- Goal of the exercise
Hand back all of the records exactly as they read.

- Change listing data
^^^^

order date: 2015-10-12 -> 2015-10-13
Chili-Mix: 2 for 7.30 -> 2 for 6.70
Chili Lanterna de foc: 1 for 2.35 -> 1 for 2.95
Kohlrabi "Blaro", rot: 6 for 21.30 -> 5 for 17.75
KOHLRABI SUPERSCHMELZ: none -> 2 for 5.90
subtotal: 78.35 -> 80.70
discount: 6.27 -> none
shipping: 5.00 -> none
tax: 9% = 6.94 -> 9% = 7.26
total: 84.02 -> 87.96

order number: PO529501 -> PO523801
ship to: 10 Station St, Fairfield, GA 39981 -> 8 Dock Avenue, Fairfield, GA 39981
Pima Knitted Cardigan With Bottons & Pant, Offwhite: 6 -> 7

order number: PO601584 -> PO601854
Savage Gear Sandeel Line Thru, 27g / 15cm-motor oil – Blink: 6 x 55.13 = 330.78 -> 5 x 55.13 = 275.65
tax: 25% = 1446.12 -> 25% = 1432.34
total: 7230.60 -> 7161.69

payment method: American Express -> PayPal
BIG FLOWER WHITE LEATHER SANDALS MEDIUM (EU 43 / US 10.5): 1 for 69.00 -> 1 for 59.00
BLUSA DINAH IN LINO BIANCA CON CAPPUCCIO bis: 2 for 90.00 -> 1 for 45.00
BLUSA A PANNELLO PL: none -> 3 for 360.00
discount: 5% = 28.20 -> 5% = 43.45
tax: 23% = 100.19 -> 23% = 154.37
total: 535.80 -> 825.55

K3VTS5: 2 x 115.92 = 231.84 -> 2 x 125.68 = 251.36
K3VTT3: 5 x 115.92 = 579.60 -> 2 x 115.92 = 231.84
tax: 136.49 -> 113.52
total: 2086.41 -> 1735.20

^^^^

- Solution to this problem
order date: 2015-10-12 -> 2015-10-13
Chili-Mix: 2 for 7.30 -> 2 for 6.70
Chili Lanterna de foc: 1 for 2.35 -> 1 for 2.95
Kohlrabi "Blaro", rot: 6 for 21.30 -> 5 for 17.75
KOHLRABI SUPERSCHMELZ: none -> 2 for 5.90
subtotal: 78.35 -> 80.70
discount: 6.27 -> none
shipping: 5.00 -> none
tax: 9% = 6.94 -> 9% = 7.26
total: 84.02 -> 87.96

order number: PO529501 -> PO523801
ship to: 10 Station St, Fairfield, GA 39981 -> 8 Dock Avenue, Fairfield, GA 39981
Pima Knitted Cardigan With Bottons & Pant, Offwhite: 6 -> 7

order number: PO601584 -> PO601854
Savage Gear Sandeel Line Thru, 27g / 15cm-motor oil – Blink: 6 x 55.13 = 330.78 -> 5 x 55.13 = 275.65
tax: 25% = 1446.12 -> 25% = 1432.34
total: 7230.60 -> 7161.69

payment method: American Express -> PayPal
BIG FLOWER WHITE LEATHER SANDALS MEDIUM (EU 43 / US 10.5): 1 for 69.00 -> 1 for 59.00
BLUSA DINAH IN LINO BIANCA CON CAPPUCCIO bis: 2 for 90.00 -> 1 for 45.00
BLUSA A PANNELLO PL: none -> 3 for 360.00
discount: 5% = 28.20 -> 5% = 43.45
tax: 23% = 100.19 -> 23% = 154.37
total: 535.80 -> 825.55

K3VTS5: 2 x 115.92 = 231.84 -> 2 x 125.68 = 251.36
K3VTT3: 5 x 115.92 = 579.60 -> 2 x 115.92 = 231.84
tax: 136.49 -> 113.52
total: 2086.41 -> 1735.20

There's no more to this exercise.